Mas não é tudo. Quando um repórter lhe menciona o número escandaloso de mortos pelo Covid-19 no país ele reage, de novo, com deboche, coroando seu impudico “E daí?” com um riso de escárnio e uma pífia evocação da impropriedade de seu nome. Pretende assim fazer uma tirada humorística. Mas sabe que não convence. A expressão que emprega, dando de ombros, quisera ser uma justificativa; mas sua estupidez o trai. Como os romanos diziam, “Excusatio non petita, accusatio manifesta”: o repórter lhe pedia um comentário e ele retrucou com uma esquiva, uma desculpa sintomática, embutida num insulto a milhares de mortos que ele se recusou a honrar com um digno lamento, como o cargo lhe impunha; mas também cometeu assim um lapso revelador de sua inegável responsabilidade pela terrível proporção que assumiu a pandemia no país sujeito a seu desgoverno.

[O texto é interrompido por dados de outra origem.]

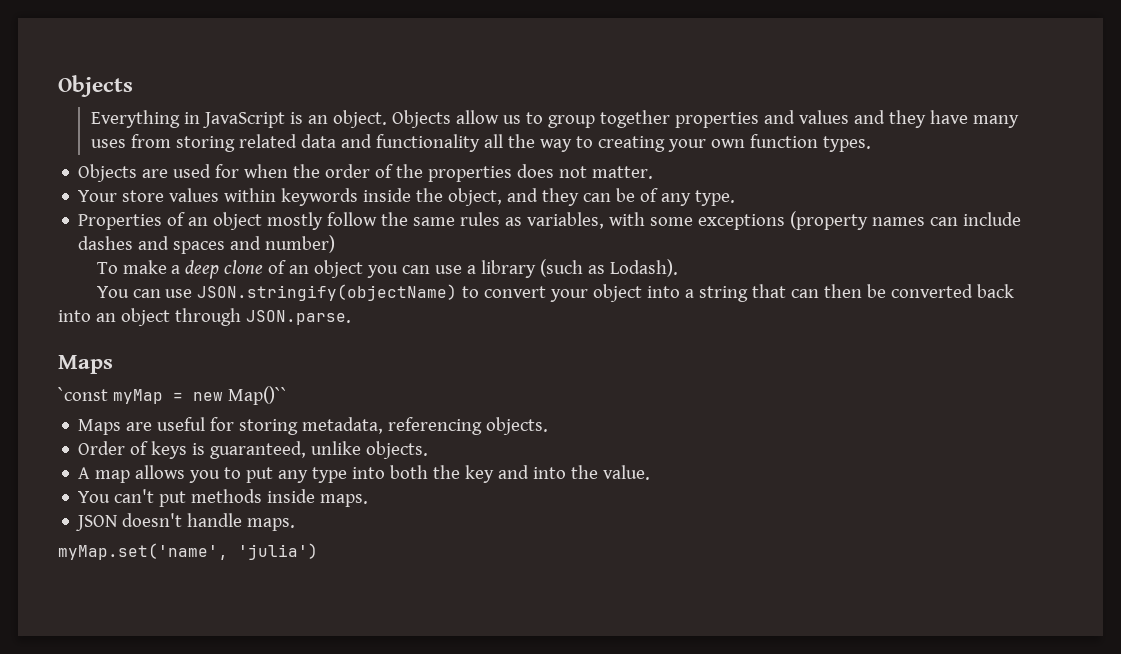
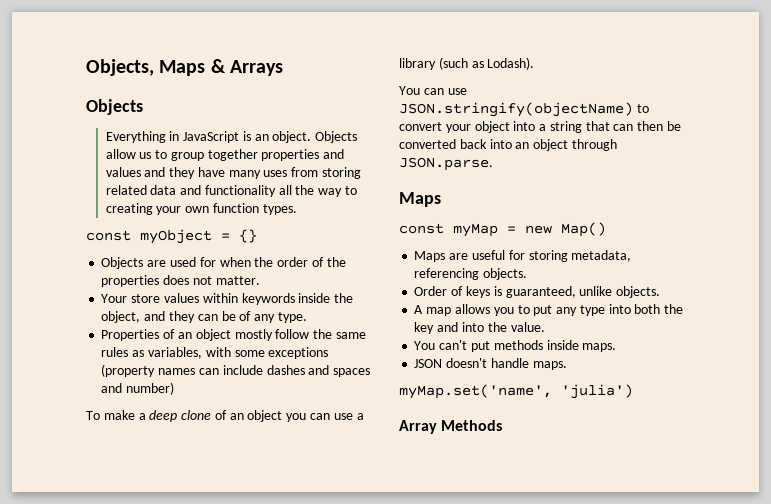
(58, 86) none -> [86,59,283,76] Objects, Maps & Arrays //
(871, 144) none -> [86,229,257,244] // const myObject = {}
[58,387,108,401] `const -> [399,223,444,234] const
[227,386,287,405] Map()`` -> [561,222,606,237] Map()
(318, 551) none -> [399,420,503,434] // Array Methods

Mas efetivamente não vimos tudo. Chega a notícia de uma escabrosa reunião ministerial que teve por tema não o enfrentamento da calamidade, o combate à praga galopante que produz no país um espantoso morticínio, mas a “segurança” (na verdade a blindagem contra investigações) do presidente e de sua família. Reunião tão escabrosa que não a querem divulgada, não apenas por conta do vexame de sua pauta, que já virou assunto de polícia, mas também, como indicam os vazamentos, pelo baixo nível dos diálogos nela acontecidos, recheado de pornéias do presidente e de torpes recomendações antidemocráticas de ministros ensandecidos.

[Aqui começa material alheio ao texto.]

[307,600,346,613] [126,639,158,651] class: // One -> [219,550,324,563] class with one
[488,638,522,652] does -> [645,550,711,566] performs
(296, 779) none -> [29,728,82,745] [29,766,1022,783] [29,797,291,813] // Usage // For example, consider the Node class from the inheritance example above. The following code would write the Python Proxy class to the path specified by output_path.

É incontornável a impressão de pesadelo. Num país devastado por doença arrasadora, enquanto médicos e enfermeiros sem equipamentos choram por sentir-se impotentes e os cadáveres se acumulam nos hospitais, enchem contêineres, transbordam das carruagens fúnebres e superlotam os cemitérios, na sede do poder federal se encena uma chanchada, uma ópera bufa, uma farsa grotesca. Parece que assistimos a um filme B, obra de roteirista alucinado e diretor oligofrênico. A comédia não tem graça alguma. Tem o peso sufocante da obscenidade. E o obsceno é triste, mesmo quando ri. Seu riso amargo soa falso, tem o travo da mentira.
Não podemos, não devemos tolerar mais essa farsa nojenta. Ela tem que ser interrompida. Um governo histriônico, obsceno e genocida é por natureza ilegítimo.